The Power of Passion and Edcamps
This weekend I attended my 7th Edcamp. I think. To be honest I have stopped keeping track of annual professional learning experiences because it makes me feel old. Edcamps, Educon, Teachmeet, Online K-12, all began before Twitter, before Facebook, and before the iPhone and iPad became mainstream. Teachers have been sharing and teaching each other since I have been teaching, over 20 years ago. But this weekend Edcamp felt different to me, not only because I am back in the classroom teaching after a 10 year hiatus, but because I am teaching in a non-public school setting. This weekend as I attended sessions and discussions led by educators I often found myself thinking:
What does this look like all classrooms, with all students?
What does this sound like in all classrooms, with all students?
I was inspired by a few fellow educators who attended sessions with open minds, willing to learn, but in other sessions I was disappointed with educator biases and egos. I couldn’t help but think that if educators want to make a difference and elevate teaching they need to listen more and talk-sometimes-less. We all have experiences to share-which does not make us experts. We all have passions and favorite grade levels, subjects and resources, but that does not make us experts. We can all learn a little something from each other if we are willing to set aside our deeply held opinions and the narrowly defined worlds in which we live.
I would recommend the School Reform Initiative resources for anyone truly wishing to work with peers to elevate their teaching craft to improve student learning.

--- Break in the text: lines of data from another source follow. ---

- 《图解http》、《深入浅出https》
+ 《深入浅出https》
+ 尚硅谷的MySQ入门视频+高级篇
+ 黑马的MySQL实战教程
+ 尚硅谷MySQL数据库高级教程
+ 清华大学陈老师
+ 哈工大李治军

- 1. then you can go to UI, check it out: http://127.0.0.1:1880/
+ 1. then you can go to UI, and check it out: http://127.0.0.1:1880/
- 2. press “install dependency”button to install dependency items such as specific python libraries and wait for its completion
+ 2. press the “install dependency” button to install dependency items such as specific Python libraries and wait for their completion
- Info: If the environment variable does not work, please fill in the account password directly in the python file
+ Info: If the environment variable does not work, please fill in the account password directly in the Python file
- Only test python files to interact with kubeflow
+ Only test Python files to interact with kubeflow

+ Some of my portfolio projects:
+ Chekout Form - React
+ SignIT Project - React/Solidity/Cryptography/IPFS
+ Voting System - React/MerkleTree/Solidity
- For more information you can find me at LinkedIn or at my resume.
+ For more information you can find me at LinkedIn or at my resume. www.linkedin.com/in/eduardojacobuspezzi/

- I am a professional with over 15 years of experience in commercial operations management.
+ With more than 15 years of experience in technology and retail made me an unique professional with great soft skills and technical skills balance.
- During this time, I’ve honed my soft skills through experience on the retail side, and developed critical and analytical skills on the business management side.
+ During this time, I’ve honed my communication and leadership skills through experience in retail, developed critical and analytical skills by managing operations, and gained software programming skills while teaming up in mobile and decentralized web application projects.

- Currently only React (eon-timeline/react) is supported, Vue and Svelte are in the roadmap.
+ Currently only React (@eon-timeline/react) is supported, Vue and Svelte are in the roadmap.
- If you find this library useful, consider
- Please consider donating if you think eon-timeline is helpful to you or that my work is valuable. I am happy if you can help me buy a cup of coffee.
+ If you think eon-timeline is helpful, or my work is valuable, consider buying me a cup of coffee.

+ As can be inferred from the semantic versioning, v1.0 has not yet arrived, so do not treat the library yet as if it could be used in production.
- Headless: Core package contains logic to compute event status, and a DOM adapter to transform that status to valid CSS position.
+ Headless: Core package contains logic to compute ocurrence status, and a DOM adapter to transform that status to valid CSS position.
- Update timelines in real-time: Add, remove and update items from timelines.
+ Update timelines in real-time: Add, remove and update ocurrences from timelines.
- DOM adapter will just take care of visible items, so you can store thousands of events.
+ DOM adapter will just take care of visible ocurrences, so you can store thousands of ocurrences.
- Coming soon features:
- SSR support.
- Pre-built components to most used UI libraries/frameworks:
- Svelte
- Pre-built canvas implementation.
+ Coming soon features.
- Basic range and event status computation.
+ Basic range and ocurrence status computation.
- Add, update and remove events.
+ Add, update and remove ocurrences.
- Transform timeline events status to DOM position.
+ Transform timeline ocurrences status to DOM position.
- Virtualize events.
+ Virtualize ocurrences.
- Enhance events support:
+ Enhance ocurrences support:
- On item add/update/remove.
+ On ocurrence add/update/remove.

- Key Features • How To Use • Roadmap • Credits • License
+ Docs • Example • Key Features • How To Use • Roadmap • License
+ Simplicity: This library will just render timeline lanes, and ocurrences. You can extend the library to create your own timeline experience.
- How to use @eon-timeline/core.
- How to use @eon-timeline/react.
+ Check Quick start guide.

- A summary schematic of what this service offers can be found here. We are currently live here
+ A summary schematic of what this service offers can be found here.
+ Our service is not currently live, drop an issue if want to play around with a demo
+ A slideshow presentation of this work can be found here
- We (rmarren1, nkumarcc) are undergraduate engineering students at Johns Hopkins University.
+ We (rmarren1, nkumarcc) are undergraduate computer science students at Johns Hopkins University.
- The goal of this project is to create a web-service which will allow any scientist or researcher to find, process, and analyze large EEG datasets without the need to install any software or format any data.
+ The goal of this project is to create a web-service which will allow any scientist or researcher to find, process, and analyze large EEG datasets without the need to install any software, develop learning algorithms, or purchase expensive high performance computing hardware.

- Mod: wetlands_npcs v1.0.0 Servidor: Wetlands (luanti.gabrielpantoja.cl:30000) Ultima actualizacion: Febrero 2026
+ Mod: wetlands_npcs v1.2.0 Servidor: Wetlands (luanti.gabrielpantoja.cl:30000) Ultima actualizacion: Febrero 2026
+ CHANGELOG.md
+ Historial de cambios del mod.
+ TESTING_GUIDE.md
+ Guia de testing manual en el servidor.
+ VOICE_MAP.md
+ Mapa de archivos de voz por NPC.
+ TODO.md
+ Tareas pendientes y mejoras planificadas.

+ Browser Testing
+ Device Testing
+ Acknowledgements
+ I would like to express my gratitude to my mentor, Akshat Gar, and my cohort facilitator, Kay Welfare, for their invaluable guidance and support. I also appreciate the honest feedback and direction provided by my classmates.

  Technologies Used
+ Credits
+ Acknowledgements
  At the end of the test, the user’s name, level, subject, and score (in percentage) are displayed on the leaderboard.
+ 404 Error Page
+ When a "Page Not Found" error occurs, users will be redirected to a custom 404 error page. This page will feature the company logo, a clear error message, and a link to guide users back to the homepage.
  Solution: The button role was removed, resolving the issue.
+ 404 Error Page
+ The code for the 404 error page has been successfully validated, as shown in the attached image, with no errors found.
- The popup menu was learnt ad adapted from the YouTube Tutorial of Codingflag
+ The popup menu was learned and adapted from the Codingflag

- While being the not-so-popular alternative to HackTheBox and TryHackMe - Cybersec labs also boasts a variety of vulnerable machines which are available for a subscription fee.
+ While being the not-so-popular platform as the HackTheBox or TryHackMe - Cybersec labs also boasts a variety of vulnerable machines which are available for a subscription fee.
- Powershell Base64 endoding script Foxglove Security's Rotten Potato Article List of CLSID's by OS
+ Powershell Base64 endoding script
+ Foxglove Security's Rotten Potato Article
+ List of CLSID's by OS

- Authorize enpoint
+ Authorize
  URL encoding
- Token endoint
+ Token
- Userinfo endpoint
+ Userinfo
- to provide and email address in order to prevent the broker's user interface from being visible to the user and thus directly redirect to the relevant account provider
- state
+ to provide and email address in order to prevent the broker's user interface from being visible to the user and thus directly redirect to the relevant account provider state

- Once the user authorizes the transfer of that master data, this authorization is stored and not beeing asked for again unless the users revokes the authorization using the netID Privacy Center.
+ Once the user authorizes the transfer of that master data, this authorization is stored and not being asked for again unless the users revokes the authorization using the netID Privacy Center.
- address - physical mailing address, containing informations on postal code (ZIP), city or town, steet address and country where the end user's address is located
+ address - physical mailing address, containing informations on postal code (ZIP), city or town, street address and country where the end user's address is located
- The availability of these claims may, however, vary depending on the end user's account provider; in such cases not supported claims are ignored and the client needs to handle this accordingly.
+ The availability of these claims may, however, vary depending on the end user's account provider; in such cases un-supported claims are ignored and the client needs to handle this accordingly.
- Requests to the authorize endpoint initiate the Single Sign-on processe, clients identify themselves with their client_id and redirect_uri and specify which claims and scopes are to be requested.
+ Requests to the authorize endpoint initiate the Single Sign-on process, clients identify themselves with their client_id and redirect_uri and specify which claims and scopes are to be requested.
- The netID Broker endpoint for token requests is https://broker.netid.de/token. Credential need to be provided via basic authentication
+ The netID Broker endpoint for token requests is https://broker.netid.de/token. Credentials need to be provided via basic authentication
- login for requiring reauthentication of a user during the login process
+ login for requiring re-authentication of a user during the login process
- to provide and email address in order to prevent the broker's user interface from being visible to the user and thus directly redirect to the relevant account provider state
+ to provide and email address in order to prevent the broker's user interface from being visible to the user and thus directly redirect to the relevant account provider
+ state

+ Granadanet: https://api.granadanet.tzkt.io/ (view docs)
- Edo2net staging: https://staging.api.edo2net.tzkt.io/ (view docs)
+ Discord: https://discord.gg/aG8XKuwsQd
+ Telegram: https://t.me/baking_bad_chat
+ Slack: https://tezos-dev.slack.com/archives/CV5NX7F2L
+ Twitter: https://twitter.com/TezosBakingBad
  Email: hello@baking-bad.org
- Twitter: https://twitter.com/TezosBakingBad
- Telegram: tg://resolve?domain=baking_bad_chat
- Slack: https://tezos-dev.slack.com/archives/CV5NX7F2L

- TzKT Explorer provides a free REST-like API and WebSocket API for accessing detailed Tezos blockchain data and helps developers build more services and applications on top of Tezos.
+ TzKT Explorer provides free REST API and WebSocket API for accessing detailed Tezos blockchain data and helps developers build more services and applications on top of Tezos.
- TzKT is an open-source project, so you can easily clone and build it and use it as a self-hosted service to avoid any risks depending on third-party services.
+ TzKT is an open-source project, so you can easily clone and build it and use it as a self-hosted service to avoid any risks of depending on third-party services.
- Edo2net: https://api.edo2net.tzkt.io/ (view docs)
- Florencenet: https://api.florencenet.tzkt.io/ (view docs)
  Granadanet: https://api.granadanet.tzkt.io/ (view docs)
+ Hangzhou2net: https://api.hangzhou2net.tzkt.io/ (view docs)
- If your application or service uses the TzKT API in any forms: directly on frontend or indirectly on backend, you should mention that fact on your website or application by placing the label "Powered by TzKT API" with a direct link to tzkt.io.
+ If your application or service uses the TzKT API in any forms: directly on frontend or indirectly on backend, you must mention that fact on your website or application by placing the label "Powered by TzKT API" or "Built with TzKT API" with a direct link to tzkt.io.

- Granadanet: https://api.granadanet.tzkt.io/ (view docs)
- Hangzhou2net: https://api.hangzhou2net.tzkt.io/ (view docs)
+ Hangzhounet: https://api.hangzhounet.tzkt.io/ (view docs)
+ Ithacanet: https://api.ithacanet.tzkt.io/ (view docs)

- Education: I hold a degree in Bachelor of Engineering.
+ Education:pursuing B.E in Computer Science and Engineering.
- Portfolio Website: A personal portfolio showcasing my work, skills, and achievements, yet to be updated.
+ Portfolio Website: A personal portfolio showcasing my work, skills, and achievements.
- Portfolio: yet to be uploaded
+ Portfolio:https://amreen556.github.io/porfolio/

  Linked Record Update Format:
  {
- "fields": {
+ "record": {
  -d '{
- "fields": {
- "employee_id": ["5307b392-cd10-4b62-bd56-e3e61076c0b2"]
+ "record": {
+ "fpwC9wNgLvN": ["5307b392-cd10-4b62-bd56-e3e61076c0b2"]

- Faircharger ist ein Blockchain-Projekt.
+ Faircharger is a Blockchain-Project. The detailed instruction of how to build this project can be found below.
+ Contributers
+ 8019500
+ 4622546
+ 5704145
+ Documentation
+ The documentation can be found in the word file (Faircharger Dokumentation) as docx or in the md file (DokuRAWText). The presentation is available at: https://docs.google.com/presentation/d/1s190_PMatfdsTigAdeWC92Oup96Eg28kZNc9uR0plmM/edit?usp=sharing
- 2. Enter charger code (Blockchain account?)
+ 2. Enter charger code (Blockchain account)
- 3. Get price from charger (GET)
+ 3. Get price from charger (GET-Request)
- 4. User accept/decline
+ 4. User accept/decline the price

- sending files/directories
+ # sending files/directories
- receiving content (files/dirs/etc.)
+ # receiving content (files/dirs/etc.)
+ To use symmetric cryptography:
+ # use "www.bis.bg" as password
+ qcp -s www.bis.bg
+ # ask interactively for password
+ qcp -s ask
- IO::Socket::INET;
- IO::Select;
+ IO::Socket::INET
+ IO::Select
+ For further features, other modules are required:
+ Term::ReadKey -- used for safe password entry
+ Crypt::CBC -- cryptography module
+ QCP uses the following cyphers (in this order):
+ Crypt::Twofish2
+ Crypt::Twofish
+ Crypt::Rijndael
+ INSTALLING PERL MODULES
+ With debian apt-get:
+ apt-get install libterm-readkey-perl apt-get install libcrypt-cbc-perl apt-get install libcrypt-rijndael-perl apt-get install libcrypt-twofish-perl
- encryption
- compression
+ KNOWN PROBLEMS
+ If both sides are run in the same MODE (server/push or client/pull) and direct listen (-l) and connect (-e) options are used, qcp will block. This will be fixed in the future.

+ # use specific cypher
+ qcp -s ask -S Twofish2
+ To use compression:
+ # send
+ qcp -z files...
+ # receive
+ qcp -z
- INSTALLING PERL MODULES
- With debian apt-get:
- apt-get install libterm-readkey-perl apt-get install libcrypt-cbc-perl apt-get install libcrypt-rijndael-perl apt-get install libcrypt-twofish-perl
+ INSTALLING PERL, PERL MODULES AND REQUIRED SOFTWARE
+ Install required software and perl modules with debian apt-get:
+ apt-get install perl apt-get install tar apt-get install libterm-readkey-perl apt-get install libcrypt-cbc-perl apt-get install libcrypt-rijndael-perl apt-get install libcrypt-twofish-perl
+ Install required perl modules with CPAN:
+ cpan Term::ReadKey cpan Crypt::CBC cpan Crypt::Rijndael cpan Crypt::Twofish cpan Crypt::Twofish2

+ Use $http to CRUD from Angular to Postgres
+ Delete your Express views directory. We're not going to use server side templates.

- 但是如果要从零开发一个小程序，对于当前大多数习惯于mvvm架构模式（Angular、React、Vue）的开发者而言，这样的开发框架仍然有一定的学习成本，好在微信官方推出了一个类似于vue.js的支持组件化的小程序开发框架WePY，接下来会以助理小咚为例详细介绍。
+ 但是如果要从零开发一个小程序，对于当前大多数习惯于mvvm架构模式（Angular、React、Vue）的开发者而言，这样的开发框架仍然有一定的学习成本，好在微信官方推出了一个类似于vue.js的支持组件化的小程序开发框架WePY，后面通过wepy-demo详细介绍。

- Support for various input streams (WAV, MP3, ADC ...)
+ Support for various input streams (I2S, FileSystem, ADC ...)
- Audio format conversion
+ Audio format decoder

I love the original Edcamp model (2010), but this edcamp felt different. Maybe it was a case of what a colleague said before we got started, “You get out of it what you want,” and I had my own biases going in. I held the pre-conceived notion that because I taught in a private school many sessions would be irrelevant to me, and that because I was surrounded by public school teachers session discussions could not include all voices around the table, unless I spoke up. By the last session my edcamp experience felt no more enriching than a “sit and git” PD session.
Reflecting on the day I should have walked out of sessions that were not meeting my needs. That is the power of voting with your feet. Sometimes that does not feel right, and it just feels rude, but that is my opinion and my choice. In the end, I walked away with some good ideas, some resources to try, and the ability to reflect upon my own practice.
The power of Edcamp PD is in the empowerment of teacher PD, and effective teaching improves student outcomes. I cannot control how others teach and view the world of education, but I can control what happens when I am with kids.